The Man Who Talked To Fish
 
 
I was thirty-two years old and still thought Loftus could talk to fish. The last time I saw the old man was at the camp in Holly Springs in the summer of ’81. It was a Saturday morning and I was taking the two-lane black-top south from Memphis, the one that got Mr. Peabody in so much trouble with the governor. The air conditioning was broken, and I was riding with the windows down like I used to in Daddy’s ’56 Chevy.
My shirt was stuck to my back and driblets of sweat trickled down my rib cage. Through the cracked windshield I could almost see steam rising off the asphalt. Buster, my English bulldog, sat beside me. His tongue hung out the side of his mouth and he looked over at me with bloodshot eyes as he passed a flatus of odorous methane.
“Damn good thing the windows are open, Buster!”
When I got to Holly Springs, I stopped at Big Ed’s convenience store and bait shop, the one that pumped Shell gasoline. I filled my tank and then went inside leaving Buster in the car. I bought a box of saltines, a big wedge of cheddar, and a six pack of Bud. Loftus liked sardines, so as much as I hated the smell, I got him a tin.
As we left Big Ed’s, Buster moved over and hung his head out the passenger window. The gravel road to the camp was full of potholes and my car’s shocks weren’t the best. I hit my head on the headliner four or five times and by the time we got to the creek, I had a damn headache.
I stopped in the middle of the ford and opened the door so I could watch the water rush under. The last time I’d visited the camp I couldn’t get across because the creek was swollen tight as a tick.
When I pulled up to the cabin, the Beagles were going crazy. Buster backed away from the window and sat his fat ass on my lap. Daddy and Loftus keep twenty of the little dogs in a pen out back. They used them for rabbit hunting in the fall. Loftus knew all their names but I don’t think Daddy knew but one, a female called Tizzy.
I didn’t see the old man anywhere, so I honked the horn a few times. When he didn’t materialize, I went into the cabin. It was a two room affair with a tin roof and a small kitchen. I forgot to duck when I walked in and caught my cap on a fish lure hanging from the ceiling. There must have been two hundred of them hanging upside down like bats in a cave.
The place smelled of piss and mildew. That’s because Loftus kept a rusty fruit-juice can next to his bed so he wouldn’t have to tread through the house when he needed to pass his water at night. At his age, that was a minimum of three or four times.
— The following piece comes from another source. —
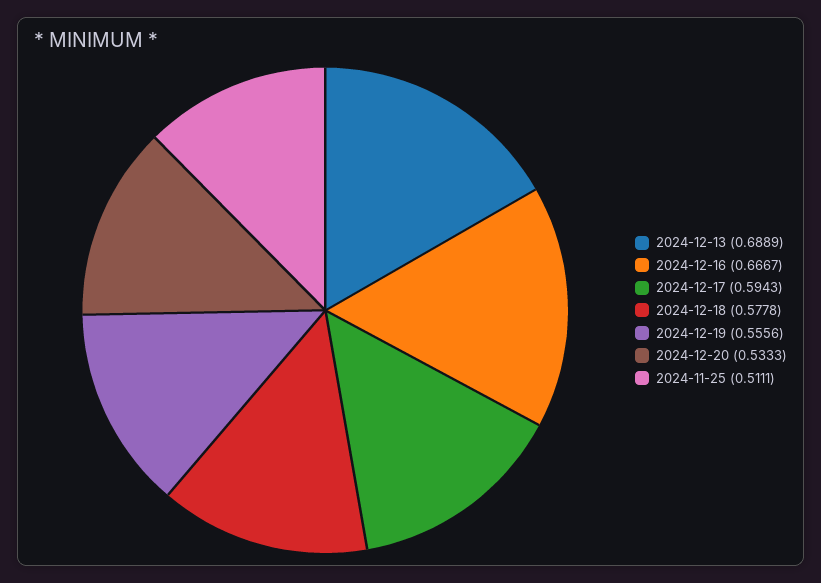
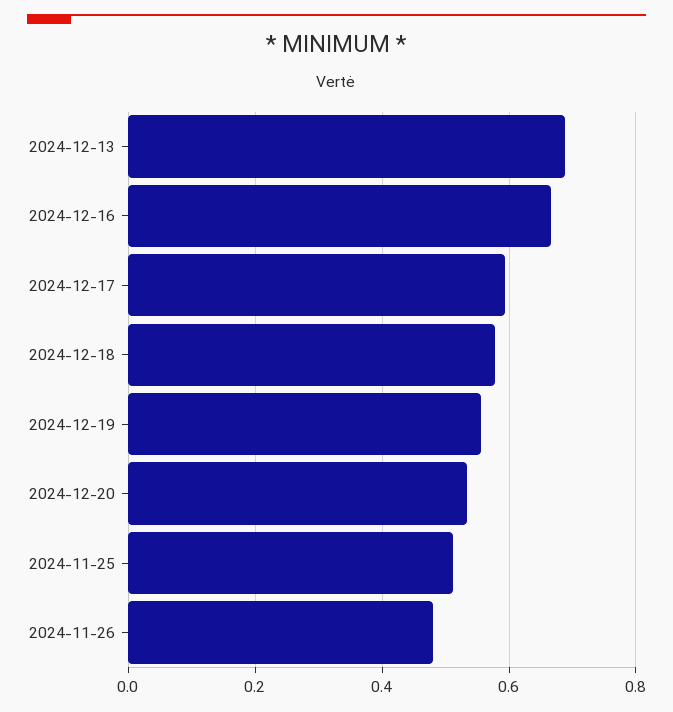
2024-11-26: none -> 0.48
Figuring Loftus was at the dock, I walked down the path with Buster trailing me. The trees were thick in that part of the camp and sunlight filtered through the leaves and hit the ground like spotlights. It kind of reminded me of the way Jimmy Durante closed his TV show.
Every fallen branch looked like it could be a copperhead and that always gave me the willies. The more I thought about those creatures the more my heart pounded. I picked up my pace and by the time I reached the dock, I was wheezing and gasping for breath. Buster was too, for he’d had to run to keep up with me.
I could see the old man sitting on the dock, his feet dangling over the side. Turning toward the sound of me coming through the trees, Loftus squinted against the sun and said, “Cornell, that you?”
“Yeah, it’s me,” I said trying to catch my breath.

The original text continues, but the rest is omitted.